With empathic assessment, several patients can speak honestly with their clinicians about their illness, including the pros and cons of hospital transfer. However, some continue to struggle, often asking clinicians to remain positive and not endorsing any worry. We describe these patients as having low prognostic awareness.11 With such patients, palliative care expertise may be needed to ensure that patients and their families have the information they need to engage in informed medical decision-making. There are emerging models for distance palliative care integration, which may be helpful in these situations.12 If these technologies became common in practice, frontline clinicians may increasingly find virtual consultation helpful in working with patients to develop more accurate prognostic awareness. There is also the possibility of clinician-to-clinician electronic consultation, or peer coaching, where the patient is not seen directly by the consultant, but expert advice is offered to the local provider.13 Although both these innovations offer service that currently may not be available in certain care settings, in-person consultation remains the gold standard. If a nuanced discussion cannot be had, palliative care expertise may be the reason for transfer.

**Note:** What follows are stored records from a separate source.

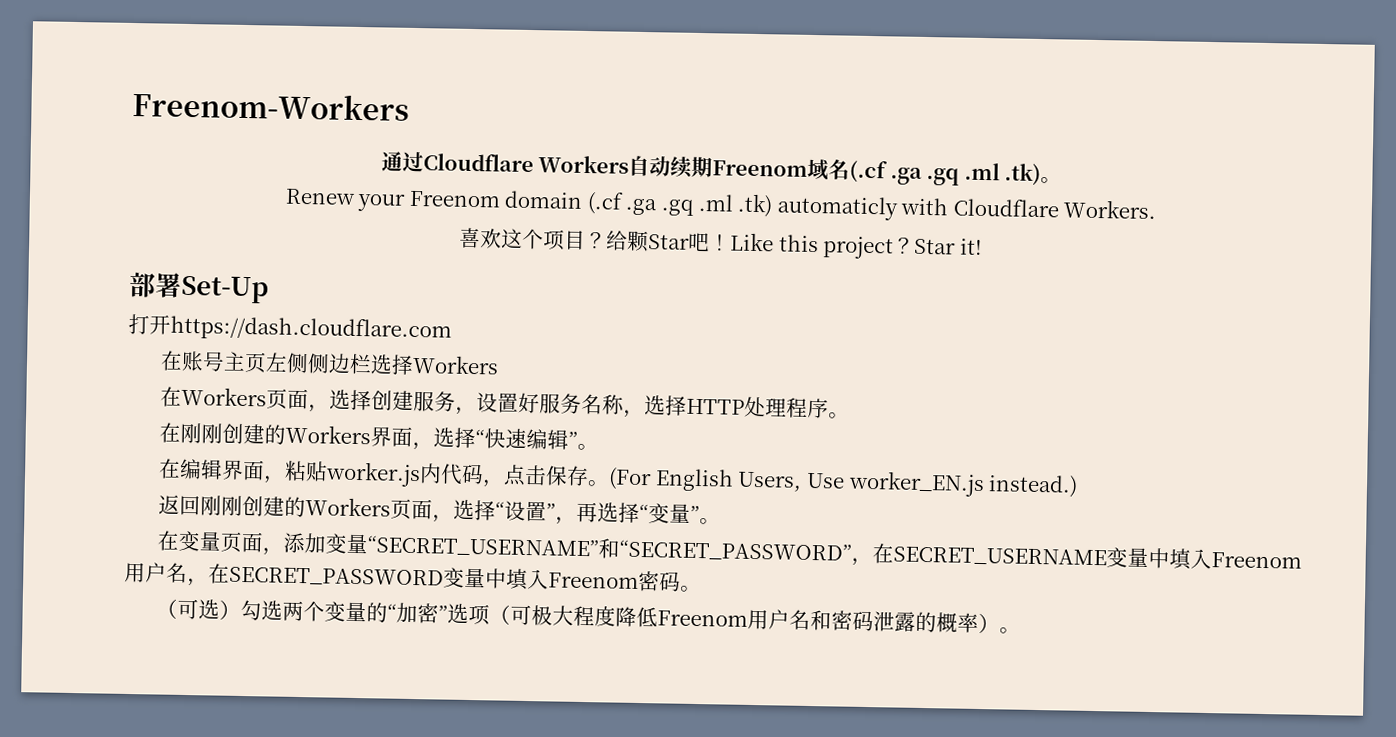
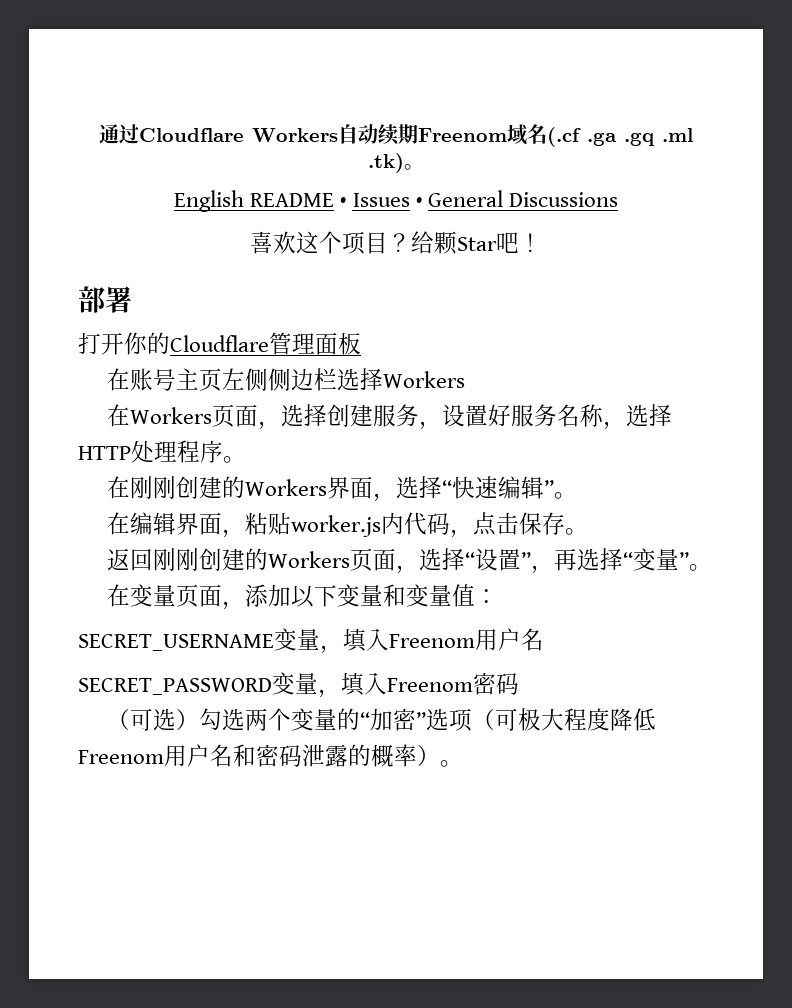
[132,90,409,121] Freenom-Workers // -> (99, 134) none
[284,188,1158,221] Renew your Freenom domain (.cf .ga .gq .ml .tk) automaticly with Cloudflare Workers. -> [174,190,618,212] English README • Issues • General Discussions
[730,232,982,260] Like this project？Star it! -> (542, 242) none
[181,275,269,304] Set-Up -> (132, 299) none
[170,315,452,343] https://dash.cloudflare.com -> [124,332,361,355] 你的Cloudflare管理面板
[608,467,1079,498] (For English Users, Use worker_EN.js instead.) -> (589, 531) none
[325,533,895,567] 变量“SECRET_USERNAME”和“SECRET_PASSWORD”，在 -> [291,584,499,608] 以下变量和变量值： //
[1148,547,1171,569] 中 -> [320,645,343,654] ，
[187,563,230,587] ，在 -> (544, 639) //
[485,568,507,589] 中 -> [318,689,341,698] ，
[680,585,702,593] 。 -> (519, 684) none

Back at our hospital, I met with the patient and her partner. There were tradeoffs to be made and hard truths to be acknowledged. In this unfamiliar place, with caregivers she had met just hours before, the patient changed her resuscitation order to allow for a natural death. She passed away later that evening, surrounded by her immediate family but far away from the community that had held her throughout her illness. I reflect on the loss that can come with choosing “everything” when efforts are often better spent on ensuring comfort. Although hospital transfer is often the right answer for seriously ill patients seeking diagnostic and therapeutic options unavailable at their home medical centers, the question should also be an impetus for a nuanced assessment of patients’ prognostic awareness to prepare patients if things do not go as hoped or to enlist palliative care expertise for those struggling to cope. As there is a workforce shortage of palliative care providers, particularly in smaller and rural American hospitals, frontline hospitalist clinicians may find themselves increasingly playing a critical role in discussions where transfer is considered. By assessing patients’ prognostic awareness through thoughtful, compassionate inquiry in these moments of transition, we can support informed medical decision-making.


The authors do not report any conflicts of interest relevant to this piece.